• **Exercise objective**
This task calls for the lines below starting at the one containing "高一16 | 总分: 0.3 -> 0.4" and ending at the one containing "column 总分 | position: 5 -> 1", repeated exactly with both ends kept and pictures left out.

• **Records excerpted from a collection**

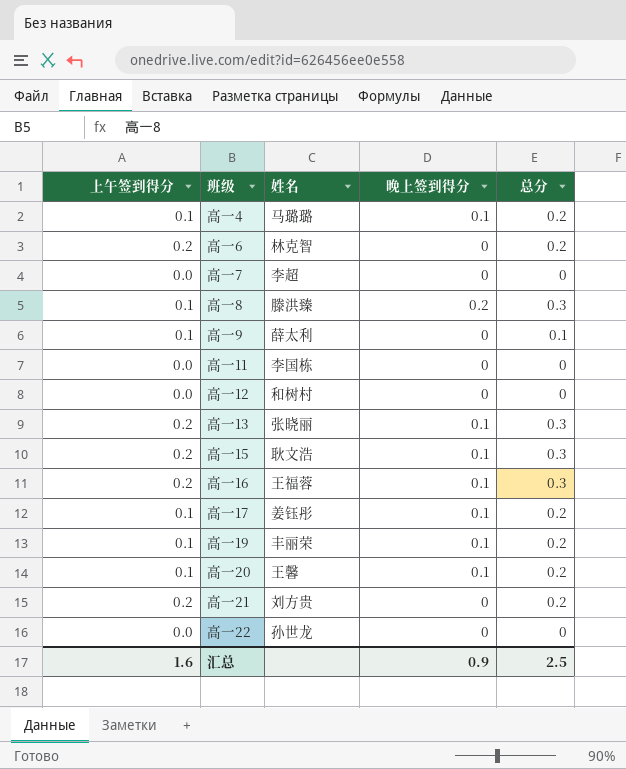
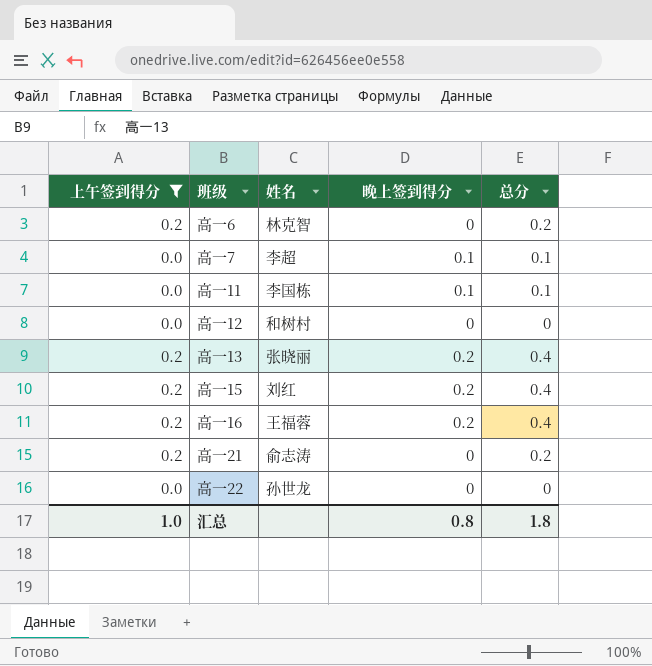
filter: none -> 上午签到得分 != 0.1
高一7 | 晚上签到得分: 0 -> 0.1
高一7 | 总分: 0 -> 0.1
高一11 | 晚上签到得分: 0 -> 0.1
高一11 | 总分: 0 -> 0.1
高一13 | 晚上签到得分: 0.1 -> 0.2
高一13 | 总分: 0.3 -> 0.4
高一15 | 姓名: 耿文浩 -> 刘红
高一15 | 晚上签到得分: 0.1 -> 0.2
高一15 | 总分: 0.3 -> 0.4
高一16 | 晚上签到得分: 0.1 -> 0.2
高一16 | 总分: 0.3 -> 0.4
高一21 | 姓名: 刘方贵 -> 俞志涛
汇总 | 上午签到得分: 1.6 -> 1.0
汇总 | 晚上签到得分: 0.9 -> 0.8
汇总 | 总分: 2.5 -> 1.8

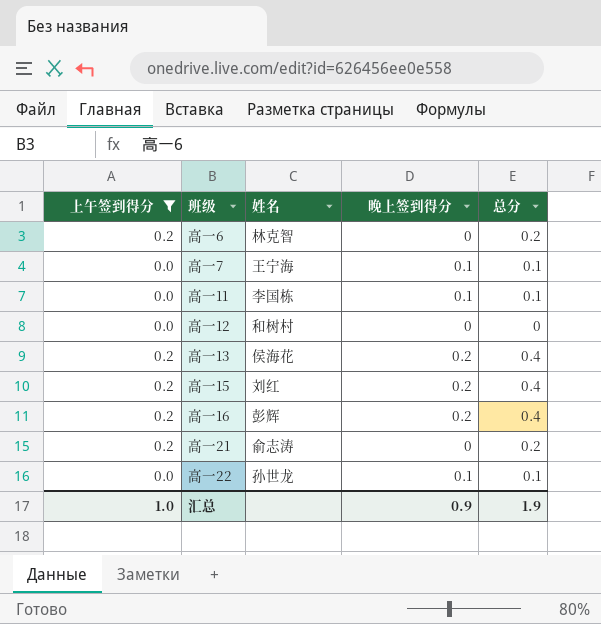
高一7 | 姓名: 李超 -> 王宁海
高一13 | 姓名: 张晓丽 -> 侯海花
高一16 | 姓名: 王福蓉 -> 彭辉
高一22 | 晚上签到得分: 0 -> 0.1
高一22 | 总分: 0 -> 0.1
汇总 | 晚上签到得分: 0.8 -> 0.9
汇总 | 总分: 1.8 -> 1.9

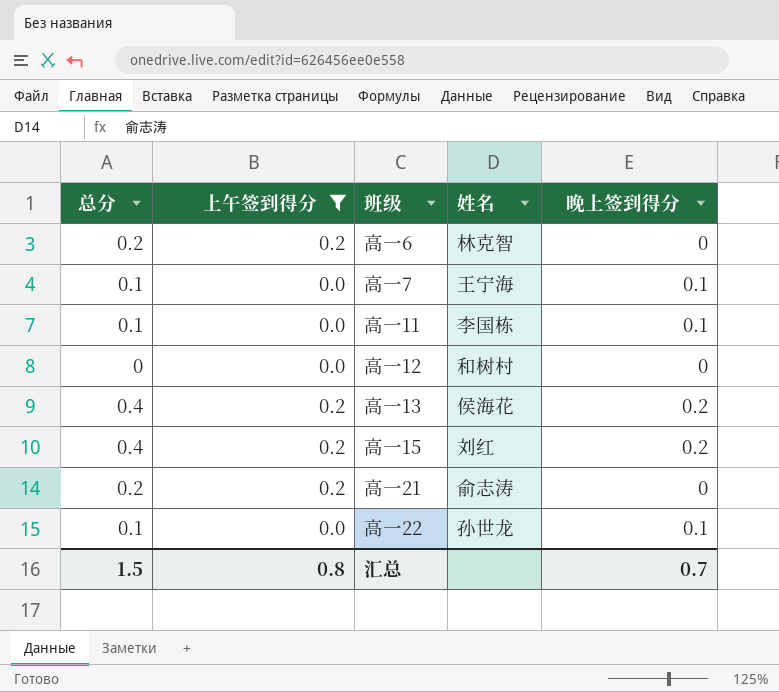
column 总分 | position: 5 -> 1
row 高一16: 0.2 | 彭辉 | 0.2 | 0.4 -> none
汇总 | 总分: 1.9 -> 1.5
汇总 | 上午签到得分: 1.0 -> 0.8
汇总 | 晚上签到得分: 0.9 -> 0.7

• **Expected answer**
高一16 | 总分: 0.3 -> 0.4
高一21 | 姓名: 刘方贵 -> 俞志涛
汇总 | 上午签到得分: 1.6 -> 1.0
汇总 | 晚上签到得分: 0.9 -> 0.8
汇总 | 总分: 2.5 -> 1.8

高一7 | 姓名: 李超 -> 王宁海
高一13 | 姓名: 张晓丽 -> 侯海花
高一16 | 姓名: 王福蓉 -> 彭辉
高一22 | 晚上签到得分: 0 -> 0.1
高一22 | 总分: 0 -> 0.1
汇总 | 晚上签到得分: 0.8 -> 0.9
汇总 | 总分: 1.8 -> 1.9

column 总分 | position: 5 -> 1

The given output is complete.